• **Task to complete**: Starting at the first line of the entries, extract each line up to and including the one that contains "<span>Хороолол доторх авто зам</span>", but leave out the pictures.
※
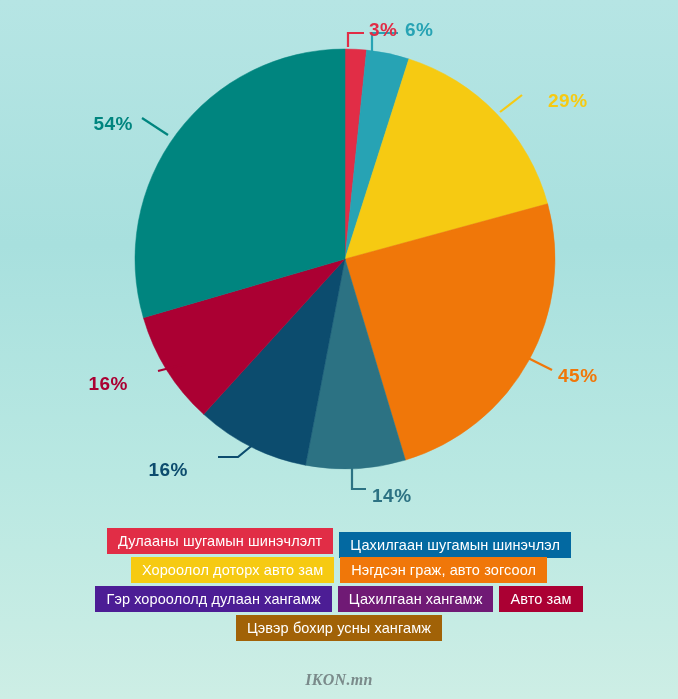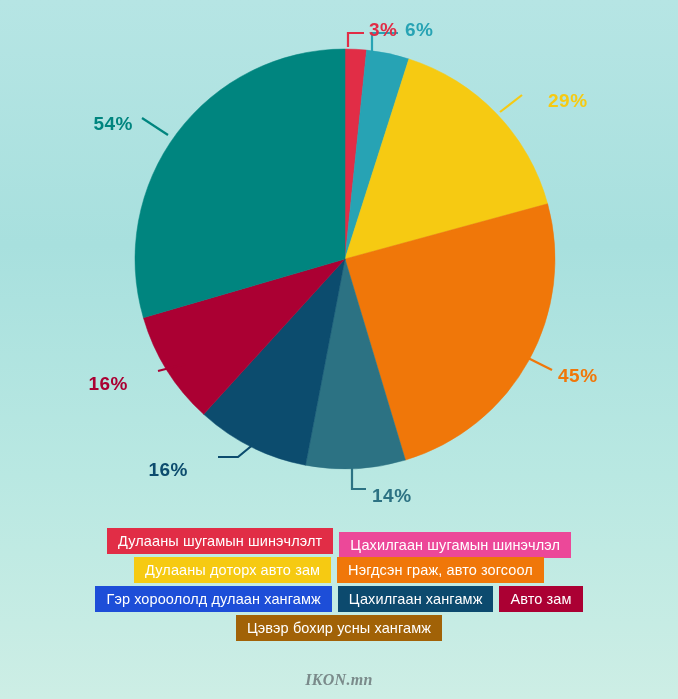--- a/index.html
+++ b/index.html
@@ -125,7 +125,7 @@
           <span>Дулааны шугамын шинэчлэлт</span>
         </div>
         <div class="legend-gap"></div>
-        <div class="legend-item" style="background: #ec4899; margin-top: 8px;">
+        <div class="legend-item" style="background: #0369a1; margin-top: 8px;">
           <span>Цахилгаан шугамын шинэчлэл</span>
         </div>
       </div>

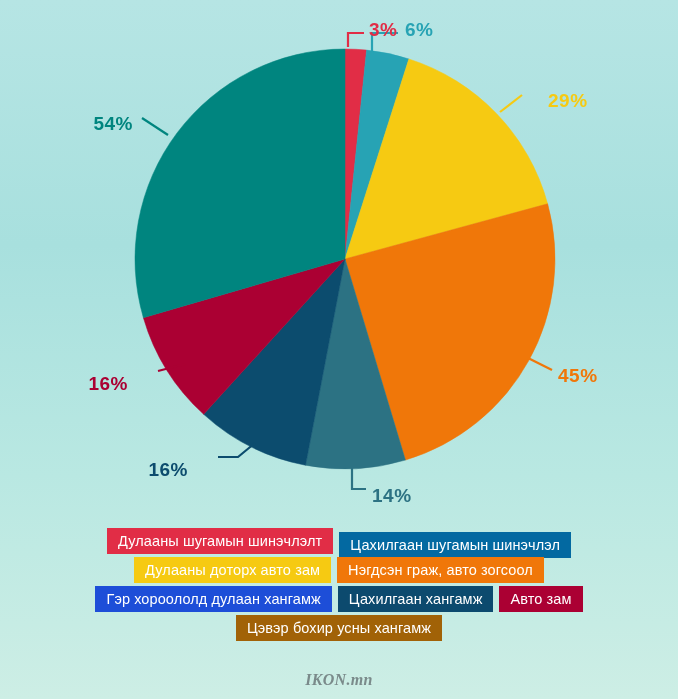--- a/index.html
+++ b/index.html
@@ -131,7 +131,7 @@
       </div>
       <div class="legend-row">
         <div class="legend-item" style="background: rgb(246, 202, 18);">
-          <span>Дулааны доторх авто зам</span>
+          <span>Хороолол доторх авто зам</span>
         </div>
         <div class="legend-gap"></div>
         <div class="legend-item" style="background: rgb(240, 119, 9);">

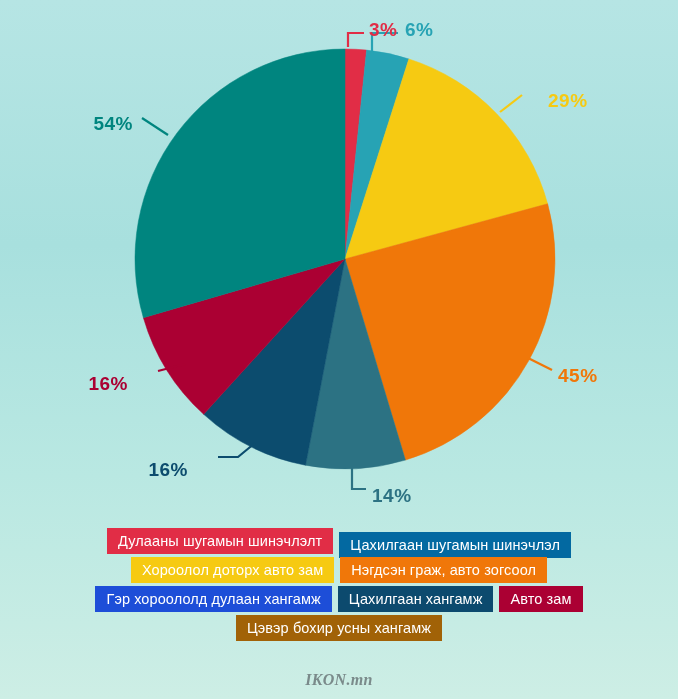--- a/index.html
+++ b/index.html
@@ -139,7 +139,7 @@
         </div>
       </div>
       <div class="legend-row">
-        <div class="legend-item" style="background: #1d4ed8;">
+        <div class="legend-item" style="background: #4c1d95;">
           <span>Гэр хороололд дулаан хангамж</span>
         </div>
         <div class="legend-gap"></div>

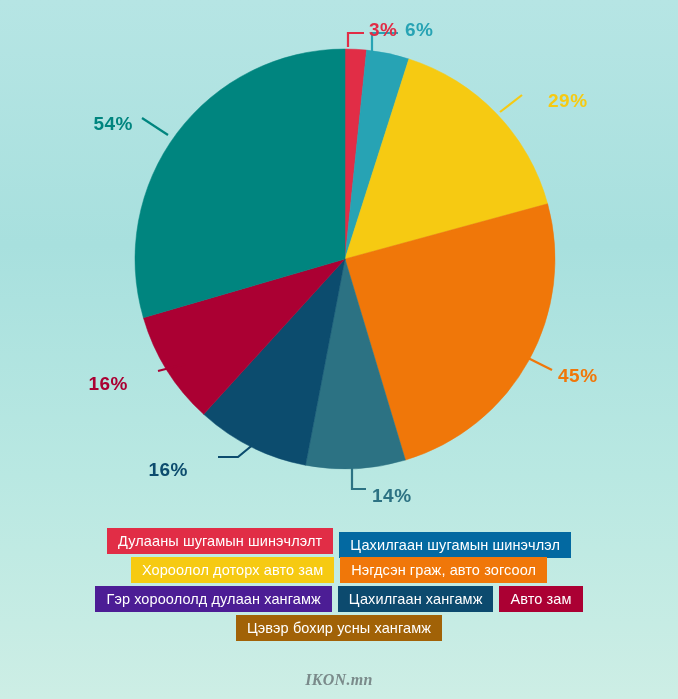--- a/index.html
+++ b/index.html
@@ -143,7 +143,7 @@
           <span>Гэр хороололд дулаан хангамж</span>
         </div>
         <div class="legend-gap"></div>
-        <div class="legend-item" style="background: #0c4a6e; justify-content: center;">
+        <div class="legend-item" style="background: #701a75; justify-content: center;">
           <span>Цахилгаан хангамж</span>
         </div>
         <div class="legend-gap"></div>

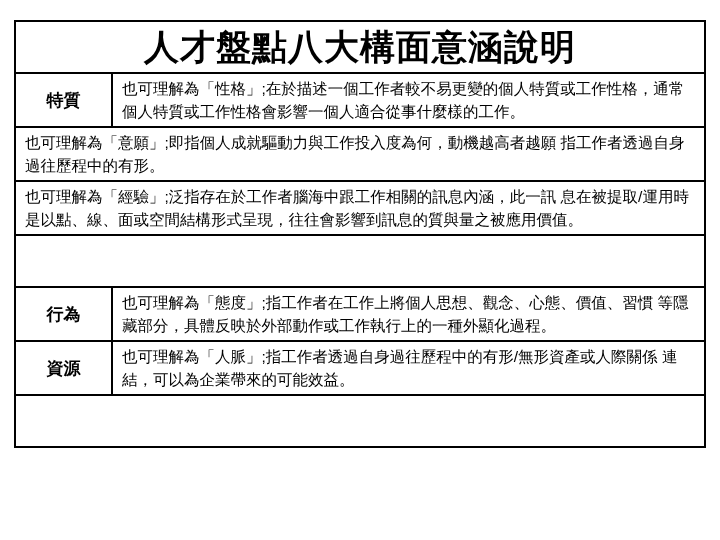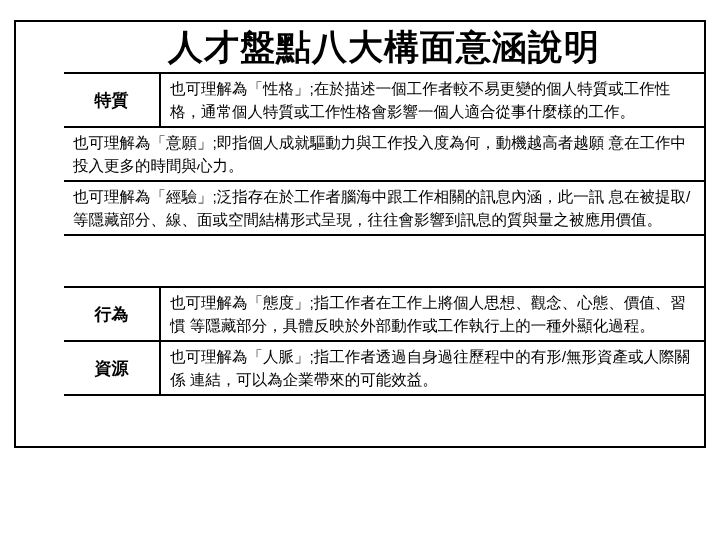--- a/index.html
+++ b/index.html
@@ -20,7 +20,6 @@
     box-sizing: border-box;
     border: 2px solid #000000;
     background: #ffffff;
-    padding-left: 48px;
   }
   .title-row {
     height: 50px;

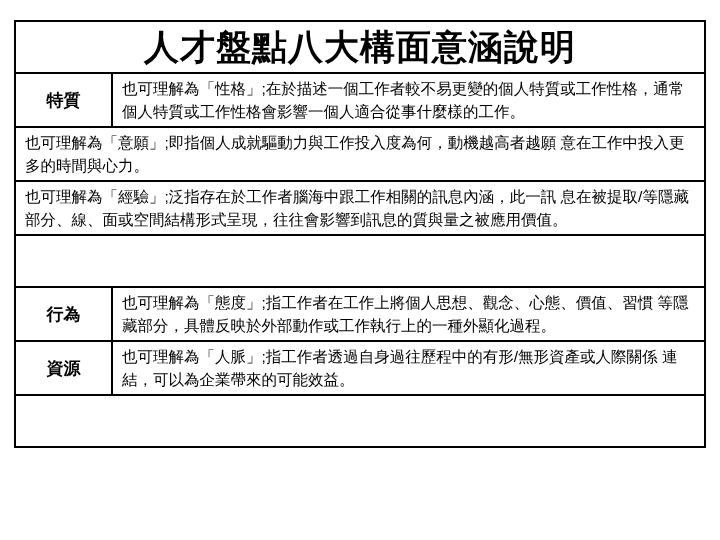--- a/index.html
+++ b/index.html
@@ -77,7 +77,7 @@
 
   <div class="row">
     <div class="desc-cell">
-        <span>也可理解為「意願」;即指個人成就驅動力與工作投入度為何，動機越高者越願 意在工作中投入更多的時間與心力。</span>
+        <span>也可理解為「意願」;即指個人成就驅動力與工作投入度為何，動機越高者越願 指工作者透過自身過往歷程中的有形。</span>
       </div>
   </div>
 

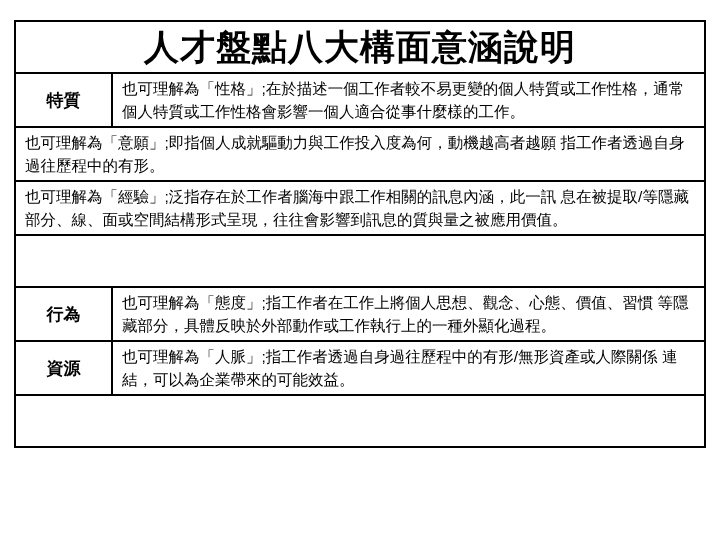--- a/index.html
+++ b/index.html
@@ -83,7 +83,7 @@
 
   <div class="row">
     <div class="desc-cell">
-        <span>也可理解為「經驗」;泛指存在於工作者腦海中跟工作相關的訊息內涵，此一訊 息在被提取/等隱藏部分、線、面或空間結構形式呈現，往往會影響到訊息的質與量之被應用價值。</span>
+        <span>也可理解為「經驗」;泛指存在於工作者腦海中跟工作相關的訊息內涵，此一訊 息在被提取/運用時是以點、線、面或空間結構形式呈現，往往會影響到訊息的質與量之被應用價值。</span>
       </div>
   </div>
※
• **Answer to this problem**:
--- a/index.html
+++ b/index.html
@@ -125,7 +125,7 @@
           <span>Дулааны шугамын шинэчлэлт</span>
         </div>
         <div class="legend-gap"></div>
-        <div class="legend-item" style="background: #ec4899; margin-top: 8px;">
+        <div class="legend-item" style="background: #0369a1; margin-top: 8px;">
           <span>Цахилгаан шугамын шинэчлэл</span>
         </div>
       </div>

--- a/index.html
+++ b/index.html
@@ -131,7 +131,7 @@
       </div>
       <div class="legend-row">
         <div class="legend-item" style="background: rgb(246, 202, 18);">
-          <span>Дулааны доторх авто зам</span>
+          <span>Хороолол доторх авто зам</span>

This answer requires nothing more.